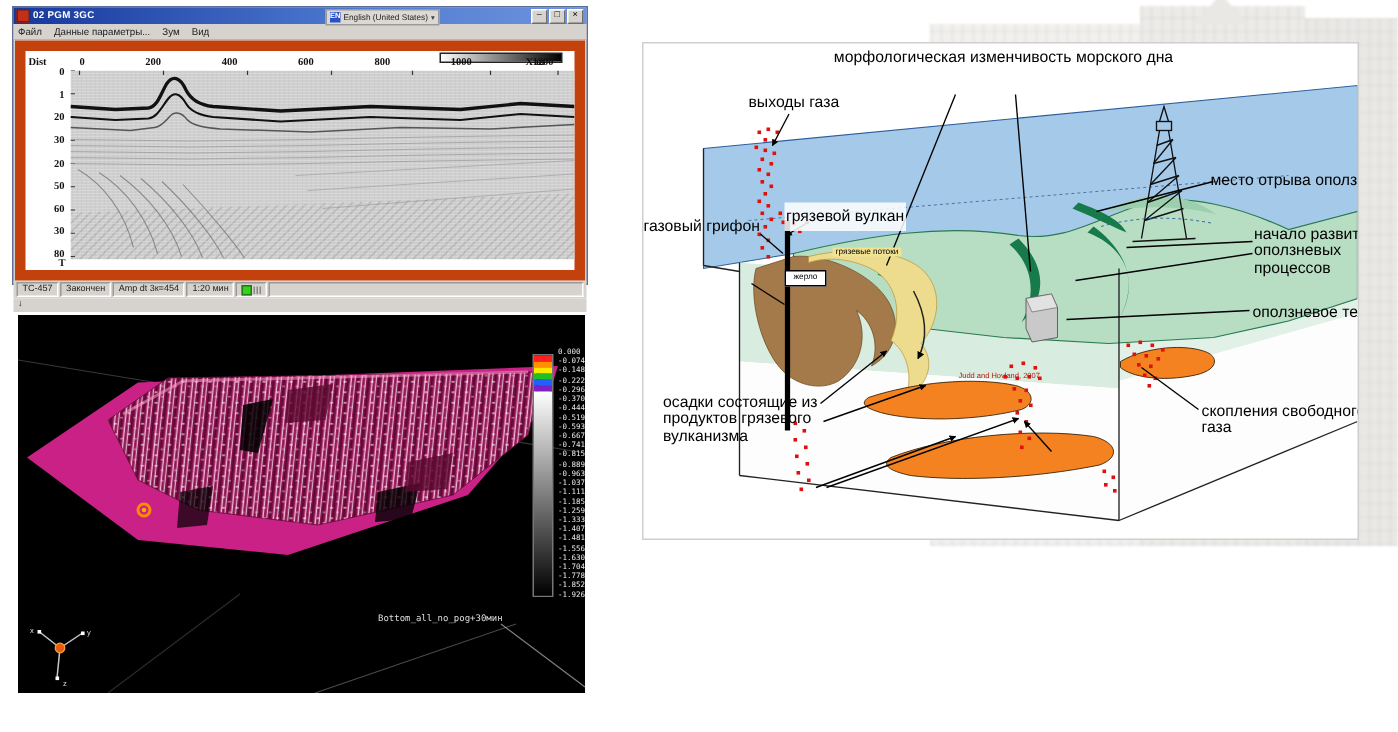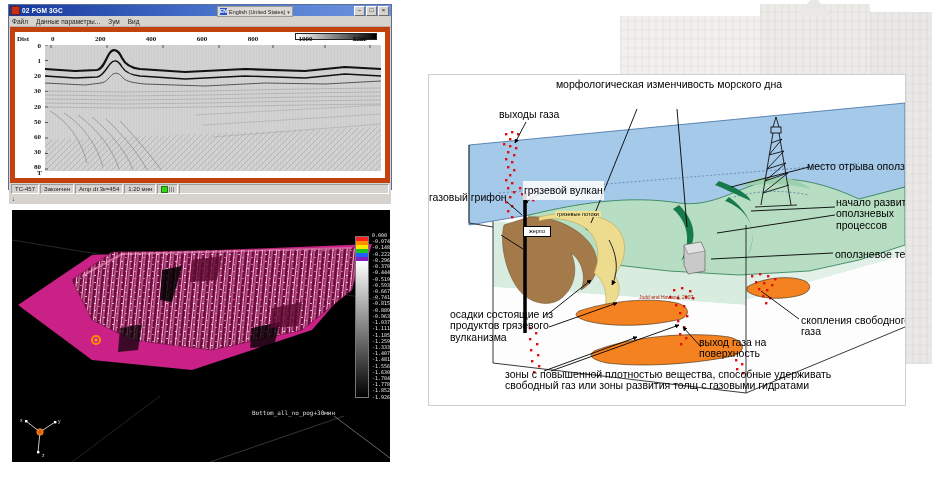--- a/index.html
+++ b/index.html
@@ -30,21 +30,21 @@
         border-bottom-color:#6e6e6e;font-size:6px;line-height:6px;color:#000;text-align:center;}
   .langbar{position:absolute;left:208px;top:1px;height:9px;display:flex;align-items:center;gap:2px;
            background:#dcd9d4;border:1px solid #9a9a9a;padding:0 2px;color:#222;}
   .lang-ico{width:7px;height:7px;background:#2850c8;color:#fff;font-size:5px;line-height:7px;
             text-align:center;font-weight:bold;}
   .lang-txt{font-size:5.5px;white-space:nowrap;}
   .lang-btn{font-size:5px;color:#444;}
   .menubar{height:10px;background:#d6d3ce;display:flex;align-items:center;padding:0 3px;
            border-bottom:1px solid #b8b5b0;}
   .menu-item{font-size:6.5px;color:#222;margin-right:8px;white-space:nowrap;}
-  .content{position:relative;height:146px;background:#fff;border:5px solid #c2410c;margin:0 1px;}
+  .content{position:relative;height:146px;background:#fff;border:7px solid #c2410c;margin:0 1px;}
   .gradbar{position:absolute;right:8px;top:1px;width:80px;height:5px;
            background:linear-gradient(90deg,#ffffff,#000000);border:1px solid #222;}
   .corner{position:absolute;left:2px;top:3px;font:bold 7px "Liberation Serif",serif;color:#111;}
   .xticks{position:absolute;left:30px;top:3px;width:326px;display:flex;justify-content:space-between;
           padding:0 4px 0 6px;box-sizing:border-box;}
   .xtick{font:bold 7px "Liberation Serif",serif;color:#111;}
   .xunit{position:absolute;right:20px;top:3px;font:bold 7px "Liberation Serif",serif;color:#111;}
   .yticks{position:absolute;left:10px;top:10px;width:16px;height:129px;display:flex;
           flex-direction:column;justify-content:space-between;align-items:flex-end;}
   .ytick{font:bold 7px "Liberation Serif",serif;color:#111;}
@@ -68,33 +68,33 @@
   .cbar .seg{height:4px;flex:none;}
   .cbar .gray{flex:1;background:linear-gradient(#ffffff,#000000);}
   .cbar-labels{position:absolute;left:360px;top:23px;height:167px;display:flex;flex-direction:column;
                justify-content:space-between;}
   .cbar-labels span{font:5px "DejaVu Sans Mono",monospace;color:#e8e8e8;line-height:1;}
   .caption3d{position:absolute;left:240px;top:199px;font:6px "DejaVu Sans Mono",monospace;color:#ddd;}
   .triad{position:absolute;left:6px;top:206px;}
 
   
   .diagram{position:absolute;left:428px;top:28px;width:478px;height:332px;background:#fff;
-           border:1px solid #cfcfcf;z-index:2;overflow:hidden;box-sizing:border-box;margin-top:46px;}
+           border:1px solid #cfcfcf;z-index:2;overflow:hidden;box-sizing:border-box;}
   .diagram svg.art{position:absolute;left:0;top:0;}
   .dlabel{position:absolute;font-size:10.5px;line-height:1.08;color:#000;z-index:4;}
   .lab-morph{left:110px;top:4px;width:260px;text-align:center;}
   .lab-seeps{left:70px;top:34px;white-space:nowrap;}
   .lab-mudvolc{left:94px;top:106px;background:rgba(255,255,255,.85);padding:4px 1px;white-space:nowrap;}
   .lab-gryphon{left:0;top:117px;white-space:nowrap;}
   .lab-vent{left:0;top:149px;width:96px;}
   .lab-venttag{left:94px;top:151px;width:26px;height:9px;background:#fff;border:1px solid #000;
                font-size:5.5px;line-height:9px;text-align:center;z-index:5;}
   .lab-mudflows{left:126px;top:136px;width:46px;background:#f0e292;font-size:5.5px;line-height:1.15;
                 text-align:center;z-index:5;}
-  .lab-sed{left:21px;top:234px;width:142px;}
+  .lab-sed{left:13px;top:234px;width:142px;}
   .lab-zones{left:76px;top:294px;width:352px;}
   .lab-detach{left:378px;top:86px;width:120px;white-space:nowrap;}
   .lab-slidestart{left:407px;top:122px;width:106px;}
   .lab-slidebody{left:406px;top:174px;white-space:nowrap;}
   .lab-freegas{left:372px;top:240px;width:110px;}
   .lab-gassurf{left:270px;top:262px;width:125px;}
   .lab-credit{left:210px;top:220px;font-size:5px;color:#b02010;white-space:nowrap;}
 </style>
 </head>
 <body>
@@ -469,21 +469,19 @@
       </g>
     </svg>
 
     <div class="dlabel lab-morph">морфологическая изменчивость морского дна</div>
     <div class="dlabel lab-seeps">выходы газа</div>
     <div class="dlabel lab-mudvolc">грязевой вулкан</div>
     <div class="dlabel lab-gryphon">газовый грифон</div>
     <div class="dlabel lab-venttag">жерло</div>
     <div class="dlabel lab-mudflows">грязевые потоки</div>
     <div class="dlabel lab-sed">осадки состоящие из продуктов грязевого вулканизма</div>
-    <div class="dlabel lab-zones">зоны с повышенной плотностью вещества, способные удерживать свободный газ или зоны развития толщ с газовыми гидратами</div>
     <div class="dlabel lab-detach">место отрыва оползня</div>
     <div class="dlabel lab-slidestart">начало развития оползневых процессов</div>
     <div class="dlabel lab-slidebody">оползневое тело</div>
     <div class="dlabel lab-freegas">скопления свободного газа</div>
-    <div class="dlabel lab-gassurf">выход газа на поверхность</div>
     <div class="dlabel lab-credit">Judd and Hovland, 2007</div>
   </div>
 </div>
 
 </body></html>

==========

The expected answer is each line of the records above that includes the string "cfcfcf".

Written solution
-           border:1px solid #cfcfcf;z-index:2;overflow:hidden;box-sizing:border-box;margin-top:46px;}
+           border:1px solid #cfcfcf;z-index:2;overflow:hidden;box-sizing:border-box;}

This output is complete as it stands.